This is known. As I said, unfortunately, 40% of the audience do consider this an issue.
Scepheo wrote:
In fact, this is a good thing: a any% run using warps should be obsoleted by a warpless run, if that somehow was faster.
Where are you getting this from? It's not what the Judge Guidelines say. They say that double obsoletion (for example any% obsoleting any% and 100% at once) can happen when the new run achieves the goals of both other branches. Cross-branch obsoletion is another thing, and it only happens when the branches are similar enough.
Scepheo wrote:
Any% is "as fast as possible". Any other goals it overlaps with are incidental and don't matter.
Thanks for your binary opinion. Are you sure that if it doesn't matter for you, all other people should be forced to stop caring?
Scepheo wrote:
This is the only valid reason I've seen given for the current labeling system. There's two problems with it though:
1. I've yet to see any proof of this.
I guess you've missed this thread then. Which is strange, because you've posted there.
Scepheo wrote:
I don't feel you've ever actually explained it, though.

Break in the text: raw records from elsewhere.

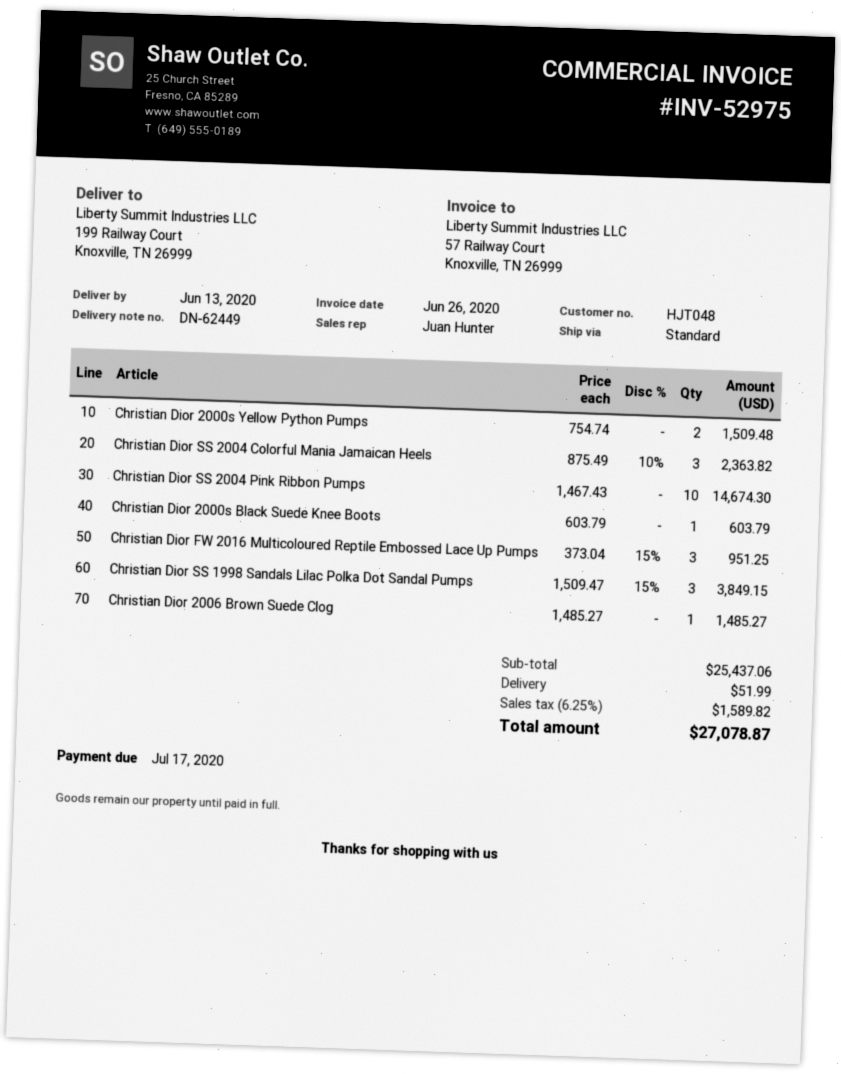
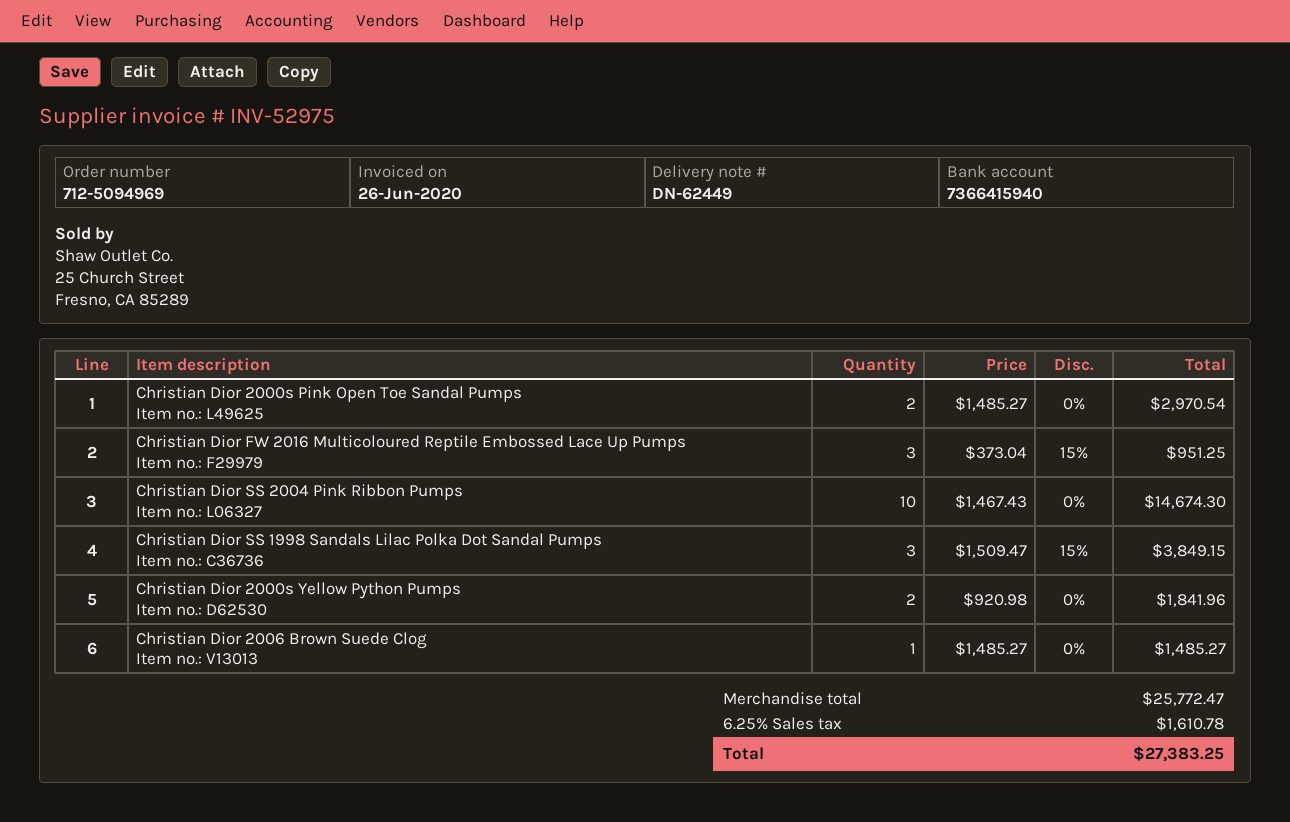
Christian Dior 2000s Yellow Python Pumps: 2 x 754.74 = 1509.48 -> 2 x 920.98 = 1841.96
Christian Dior SS 2004 Colorful Mania Jamaican Heels: 3 x 875.49 - 10% = 2363.82 -> none
Christian Dior 2000s Black Suede Knee Boots: 1 x 603.79 = 603.79 -> none
Christian Dior 2000s Pink Open Toe Sandal Pumps: none -> 2 x 1485.27 = 2970.54
subtotal: 25437.06 -> 25772.47
shipping: 51.99 -> none
tax: 6.25% = 1589.82 -> 6.25% = 1610.78
total: 27078.87 -> 27383.25

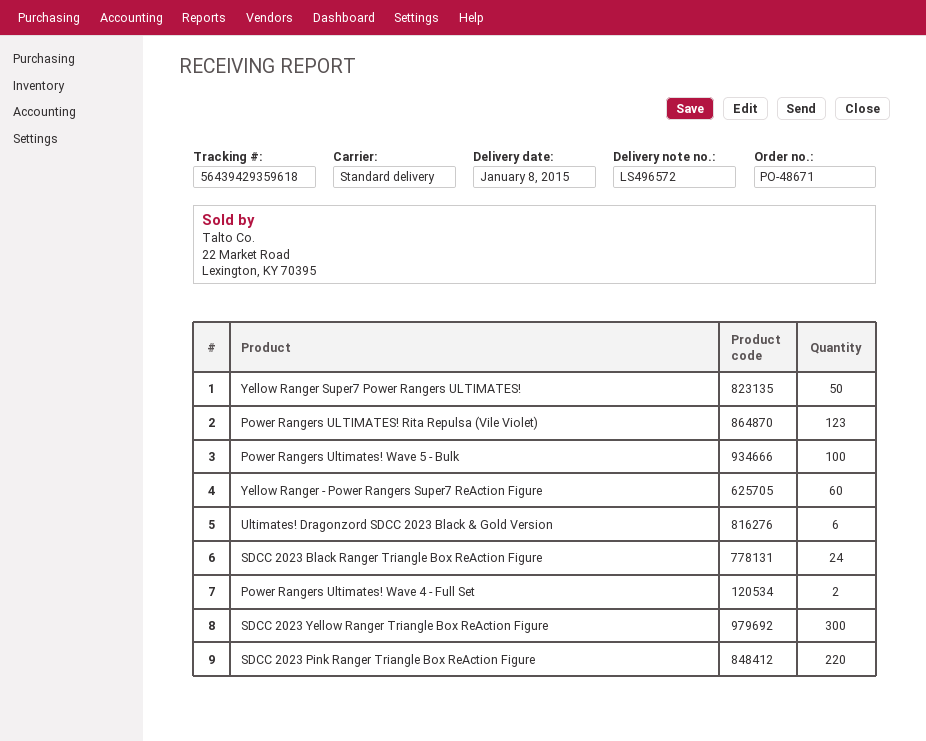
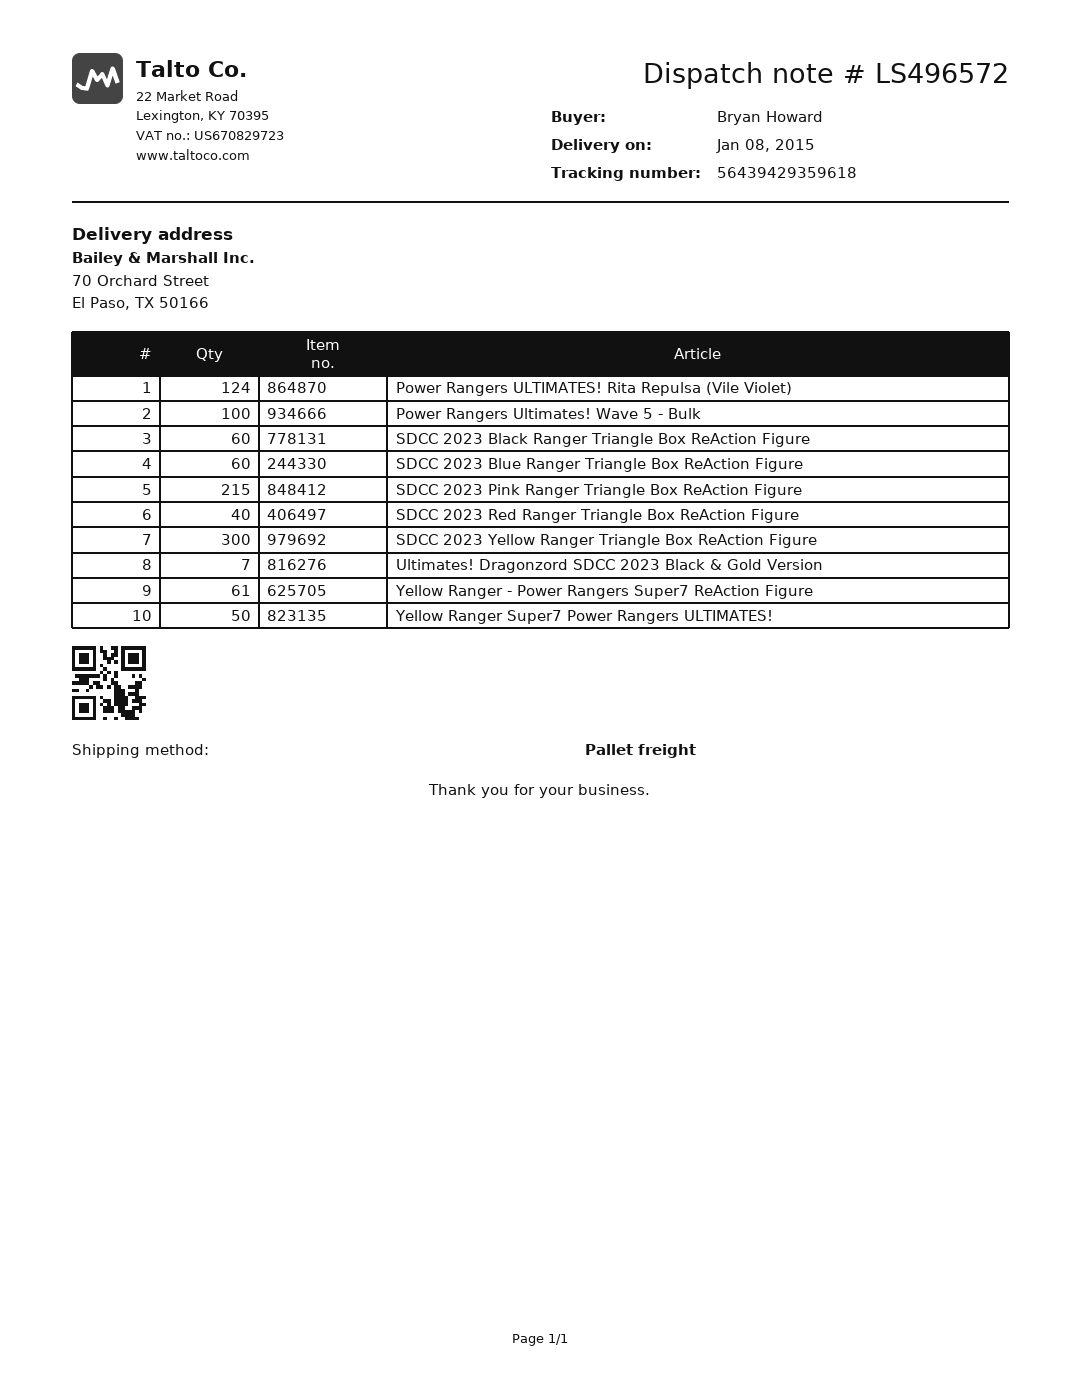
shipping method: standard -> pallet freight
Power Rangers ULTIMATES! Rita Repulsa (Vile Violet): 123 -> 124
Yellow Ranger - Power Rangers Super7 ReAction Figure: 60 -> 61
Ultimates! Dragonzord SDCC 2023 Black & Gold Version: 6 -> 7
SDCC 2023 Black Ranger Triangle Box ReAction Figure: 24 -> 60
Power Rangers Ultimates! Wave 4 - Full Set: 2 -> none
SDCC 2023 Pink Ranger Triangle Box ReAction Figure: 220 -> 215
SDCC 2023 Blue Ranger Triangle Box ReAction Figure: none -> 60
SDCC 2023 Red Ranger Triangle Box ReAction Figure: none -> 40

Thanks for sharing your feelings.
Warning: When making decisions, I try to collect as much data as possible before actually deciding. I try to abstract away and see the principles behind real world events and people's opinions. I try to generalize them and turn into something clear and reusable. I hate depending on unpredictable and having to make lottery guesses. Any problem can be solved by systems thinking and acting.
This is known. As I said, unfortunately, 40% of the audience do consider this an issue.
42%, to be exact. 44% don't. That's close enough to perfectly 50/50 to make the argument that "it is an issue" invalid.
feos wrote:
Where are you getting this from? It's not what the Judge Guidelines say.
It is my opinion, which is shared by many of the other people that feel any% runs should be the default, unlabeled one. Yet another point where opinions are divided about 50/50.
feos wrote:
Thanks for your binary opinion. Are you sure that if it doesn't matter for you, all other people should be forced to stop caring?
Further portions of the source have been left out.